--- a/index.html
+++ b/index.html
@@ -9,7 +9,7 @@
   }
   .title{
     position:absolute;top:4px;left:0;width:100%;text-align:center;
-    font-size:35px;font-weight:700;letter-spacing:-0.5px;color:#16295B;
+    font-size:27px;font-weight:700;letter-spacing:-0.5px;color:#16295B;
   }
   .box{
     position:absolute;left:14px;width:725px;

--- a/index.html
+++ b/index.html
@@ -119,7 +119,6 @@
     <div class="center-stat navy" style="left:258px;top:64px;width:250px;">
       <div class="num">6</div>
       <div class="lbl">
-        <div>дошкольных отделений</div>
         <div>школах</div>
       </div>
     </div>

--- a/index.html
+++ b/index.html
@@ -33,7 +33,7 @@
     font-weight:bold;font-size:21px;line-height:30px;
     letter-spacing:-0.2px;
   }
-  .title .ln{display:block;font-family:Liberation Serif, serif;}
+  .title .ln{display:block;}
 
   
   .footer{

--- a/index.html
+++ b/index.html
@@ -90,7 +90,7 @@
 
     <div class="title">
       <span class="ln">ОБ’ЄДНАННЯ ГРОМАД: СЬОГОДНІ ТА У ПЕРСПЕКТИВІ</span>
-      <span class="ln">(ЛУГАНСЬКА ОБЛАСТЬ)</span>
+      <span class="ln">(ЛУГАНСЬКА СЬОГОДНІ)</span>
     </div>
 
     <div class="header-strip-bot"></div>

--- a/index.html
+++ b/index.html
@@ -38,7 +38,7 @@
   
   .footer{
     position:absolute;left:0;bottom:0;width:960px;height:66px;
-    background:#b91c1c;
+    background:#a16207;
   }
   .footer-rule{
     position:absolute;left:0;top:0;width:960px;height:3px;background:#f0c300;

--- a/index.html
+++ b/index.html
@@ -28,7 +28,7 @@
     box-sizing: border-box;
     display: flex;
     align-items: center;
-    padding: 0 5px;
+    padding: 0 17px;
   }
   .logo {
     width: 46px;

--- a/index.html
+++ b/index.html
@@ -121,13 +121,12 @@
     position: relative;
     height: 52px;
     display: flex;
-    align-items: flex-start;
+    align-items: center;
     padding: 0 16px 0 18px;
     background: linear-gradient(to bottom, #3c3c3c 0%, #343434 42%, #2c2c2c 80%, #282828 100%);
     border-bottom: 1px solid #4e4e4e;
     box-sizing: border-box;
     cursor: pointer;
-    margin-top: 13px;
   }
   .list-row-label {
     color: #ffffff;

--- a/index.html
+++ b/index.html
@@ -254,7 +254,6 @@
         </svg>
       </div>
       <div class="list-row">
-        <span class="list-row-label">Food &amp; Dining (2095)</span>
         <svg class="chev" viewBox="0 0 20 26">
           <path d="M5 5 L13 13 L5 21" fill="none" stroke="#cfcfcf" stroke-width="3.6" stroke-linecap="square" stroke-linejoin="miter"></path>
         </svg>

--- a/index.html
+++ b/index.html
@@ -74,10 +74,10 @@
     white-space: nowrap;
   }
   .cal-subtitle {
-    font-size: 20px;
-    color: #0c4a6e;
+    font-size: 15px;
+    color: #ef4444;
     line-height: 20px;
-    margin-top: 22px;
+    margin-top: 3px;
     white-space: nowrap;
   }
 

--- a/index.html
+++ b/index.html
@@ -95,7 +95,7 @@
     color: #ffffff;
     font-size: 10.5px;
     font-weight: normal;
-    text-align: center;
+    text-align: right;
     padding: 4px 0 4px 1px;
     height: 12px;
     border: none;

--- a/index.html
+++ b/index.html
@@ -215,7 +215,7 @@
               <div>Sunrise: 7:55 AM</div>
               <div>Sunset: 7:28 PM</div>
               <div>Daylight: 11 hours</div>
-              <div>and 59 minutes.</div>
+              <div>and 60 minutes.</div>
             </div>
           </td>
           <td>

* [THE PROBLEM]:
Exact retyping of all the entries is required.

* [REPLY TO THE TASK]:
--- a/index.html
+++ b/index.html
@@ -9,7 +9,7 @@
   }
   .title{
     position:absolute;top:4px;left:0;width:100%;text-align:center;
-    font-size:35px;font-weight:700;letter-spacing:-0.5px;color:#16295B;
+    font-size:27px;font-weight:700;letter-spacing:-0.5px;color:#16295B;
   }
   .box{
     position:absolute;left:14px;width:725px;

--- a/index.html
+++ b/index.html
@@ -119,7 +119,6 @@
     <div class="center-stat navy" style="left:258px;top:64px;width:250px;">
       <div class="num">6</div>
       <div class="lbl">
-        <div>дошкольных отделений</div>
         <div>школах</div>
       </div>
     </div>

--- a/index.html
+++ b/index.html
@@ -33,7 +33,7 @@
     font-weight:bold;font-size:21px;line-height:30px;
     letter-spacing:-0.2px;
   }
-  .title .ln{display:block;font-family:Liberation Serif, serif;}
+  .title .ln{display:block;}
 
   
   .footer{

--- a/index.html
+++ b/index.html
@@ -90,7 +90,7 @@
 
     <div class="title">
       <span class="ln">ОБ’ЄДНАННЯ ГРОМАД: СЬОГОДНІ ТА У ПЕРСПЕКТИВІ</span>
-      <span class="ln">(ЛУГАНСЬКА ОБЛАСТЬ)</span>
+      <span class="ln">(ЛУГАНСЬКА СЬОГОДНІ)</span>
     </div>
 
     <div class="header-strip-bot"></div>

--- a/index.html
+++ b/index.html
@@ -38,7 +38,7 @@
   
   .footer{
     position:absolute;left:0;bottom:0;width:960px;height:66px;
-    background:#b91c1c;
+    background:#a16207;
   }
   .footer-rule{
     position:absolute;left:0;top:0;width:960px;height:3px;background:#f0c300;

--- a/index.html
+++ b/index.html
@@ -28,7 +28,7 @@
     box-sizing: border-box;
     display: flex;
     align-items: center;
-    padding: 0 5px;
+    padding: 0 17px;
   }
   .logo {
     width: 46px;

--- a/index.html
+++ b/index.html
@@ -121,13 +121,12 @@
     position: relative;
     height: 52px;
     display: flex;
-    align-items: flex-start;
+    align-items: center;
     padding: 0 16px 0 18px;
     background: linear-gradient(to bottom, #3c3c3c 0%, #343434 42%, #2c2c2c 80%, #282828 100%);
     border-bottom: 1px solid #4e4e4e;
     box-sizing: border-box;
     cursor: pointer;
-    margin-top: 13px;
   }
   .list-row-label {
     color: #ffffff;

--- a/index.html
+++ b/index.html
@@ -254,7 +254,6 @@
         </svg>
       </div>
       <div class="list-row">
-        <span class="list-row-label">Food &amp; Dining (2095)</span>
         <svg class="chev" viewBox="0 0 20 26">
           <path d="M5 5 L13 13 L5 21" fill="none" stroke="#cfcfcf" stroke-width="3.6" stroke-linecap="square" stroke-linejoin="miter"></path>
         </svg>

--- a/index.html
+++ b/index.html
@@ -74,10 +74,10 @@
     white-space: nowrap;
   }
   .cal-subtitle {
-    font-size: 20px;
-    color: #0c4a6e;
+    font-size: 15px;
+    color: #ef4444;
     line-height: 20px;
-    margin-top: 22px;
+    margin-top: 3px;
     white-space: nowrap;
   }
 

--- a/index.html
+++ b/index.html
@@ -95,7 +95,7 @@
     color: #ffffff;
     font-size: 10.5px;
     font-weight: normal;
-    text-align: center;
+    text-align: right;
     padding: 4px 0 4px 1px;
     height: 12px;
     border: none;

--- a/index.html
+++ b/index.html
@@ -215,7 +215,7 @@
               <div>Sunrise: 7:55 AM</div>
               <div>Sunset: 7:28 PM</div>
               <div>Daylight: 11 hours</div>
-              <div>and 59 minutes.</div>
+              <div>and 60 minutes.</div>
             </div>
           </td>
           <td>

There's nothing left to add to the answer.